I remember my father angrily arguing with my mother in the living room. By then, I had this automatic shut-off to the sound of my parents fighting; it was very painful to listen to. It made me afraid, the sound of their raised voices. I just kept watching TV in the next room.

My ears perked up when I heard my father screaming about Uncle Jimmy, telling my mother to keep me and my brothers away from him. My mom defended her little brother, denying he was gay. I remember hearing something something something about magazines my father saw in my uncle's room.

Then my father burst into the room, in his oversized boxer shorts and wifebeater--his preferred loungewear--and told me, "I don't want you to hang out with your Uncle Jimmy anymore. Bakla siya! He is gay!"

I nodded silently, not really comprehending what he was saying. But I dared not disobey.

I always thought that I grew apart from my Uncle Jimmy because I was afraid of my Dad. Or that I grew up, because I became interested in other things, you know, like Drama Club.

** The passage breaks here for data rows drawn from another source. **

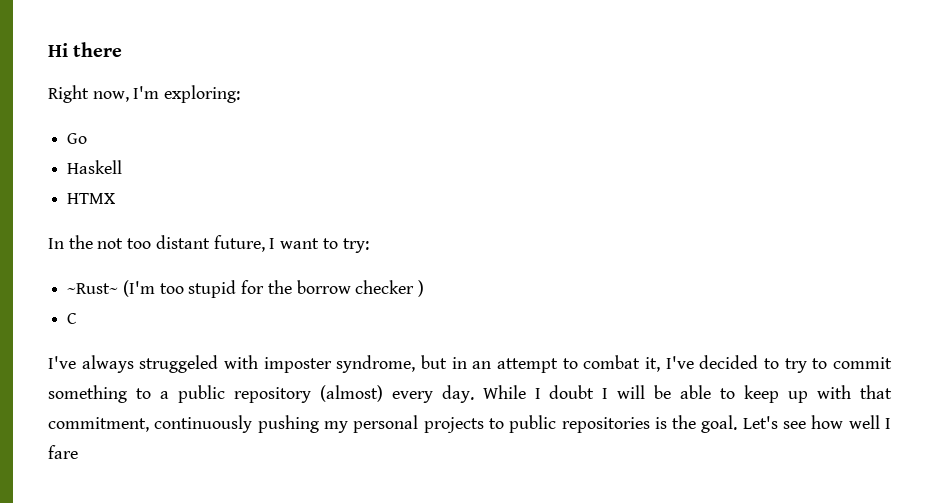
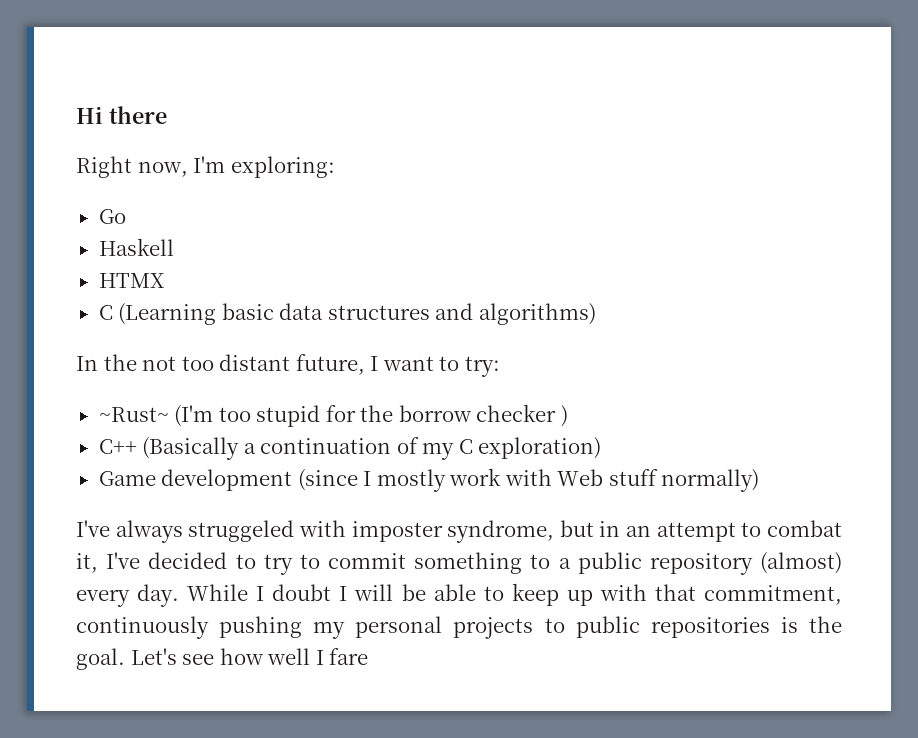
+ C (Learning basic data structures and algorithms)
- C
+ C++ (Basically a continuation of my C exploration)
+ Game development (since I mostly work with Web stuff normally)

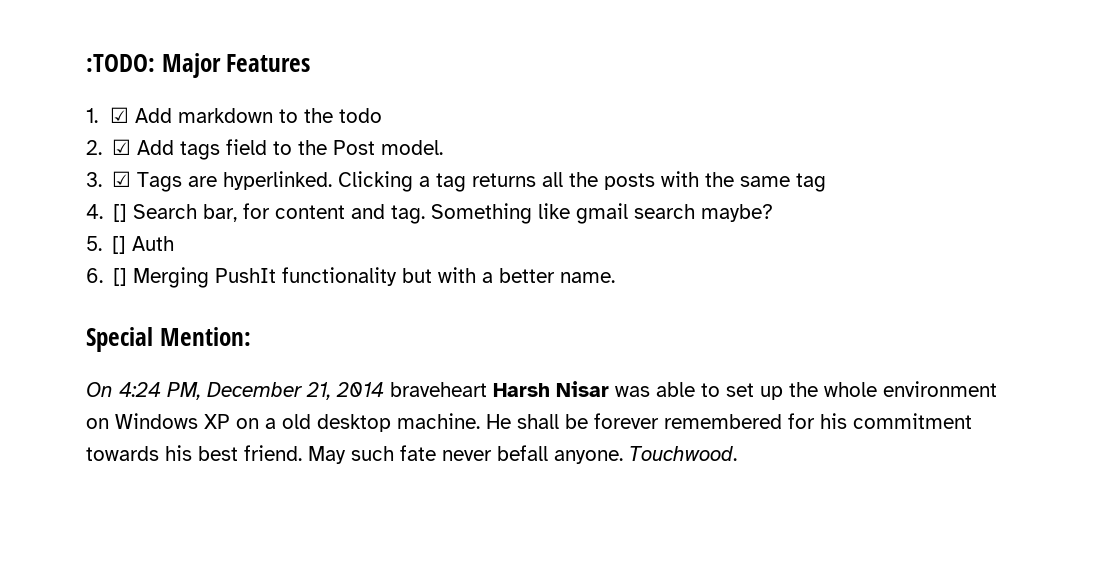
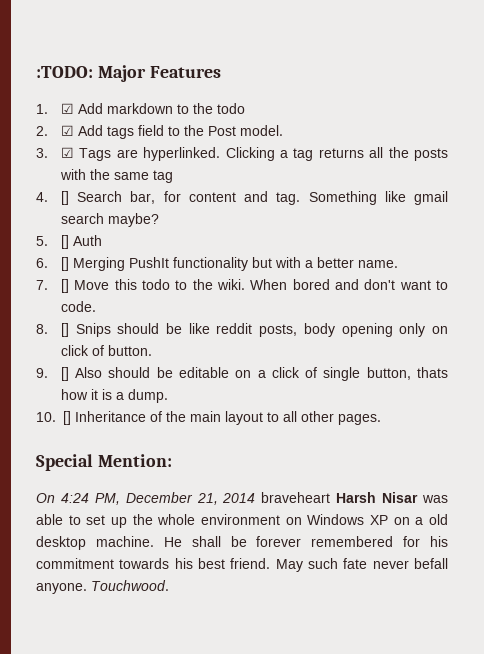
+ 7. [] Move this todo to the wiki. When bored and don't want to code.
+ 8. [] Snips should be like reddit posts, body opening only on click of button.
+ 9. [] Also should be editable on a click of single button, thats how it is a dump.
+ 10. [] Inheritance of the main layout to all other pages.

But in writing this, I realized that I distanced myself because I was ashamed of this thing that my father saw in my uncle. The thing that was in my uncle, the thing that was also in me. I didn't want to be like my uncle. I didn't want to be him.

I think my uncle saw what I was doing and let it be.

The last time I saw my Uncle Jimmy was a couple of years ago. He is nearing fifty now. His faced is lined, his waistline thicker, his eyes a little droopy. But the boyishness is still there, a little tired, but there.

Even though I am comfortable with my own sexuality, I still feel that distance between us. I even felt a vague sort of disapproval of him, as if I was still that boy thinking, "I don't want to be you, I don't want to be you..."

Uncle Jimmy, I'm so so sorry for staying away. I am like you.

I am you.

Note: I wrote the original draft of this at the Writing The Unthinkable workshop. We were all given the word "Relatives" and seven minutes to write about the images that came to mind. Most of the elements of this story was written then. See WordFlame! for a 'taste' of this technique.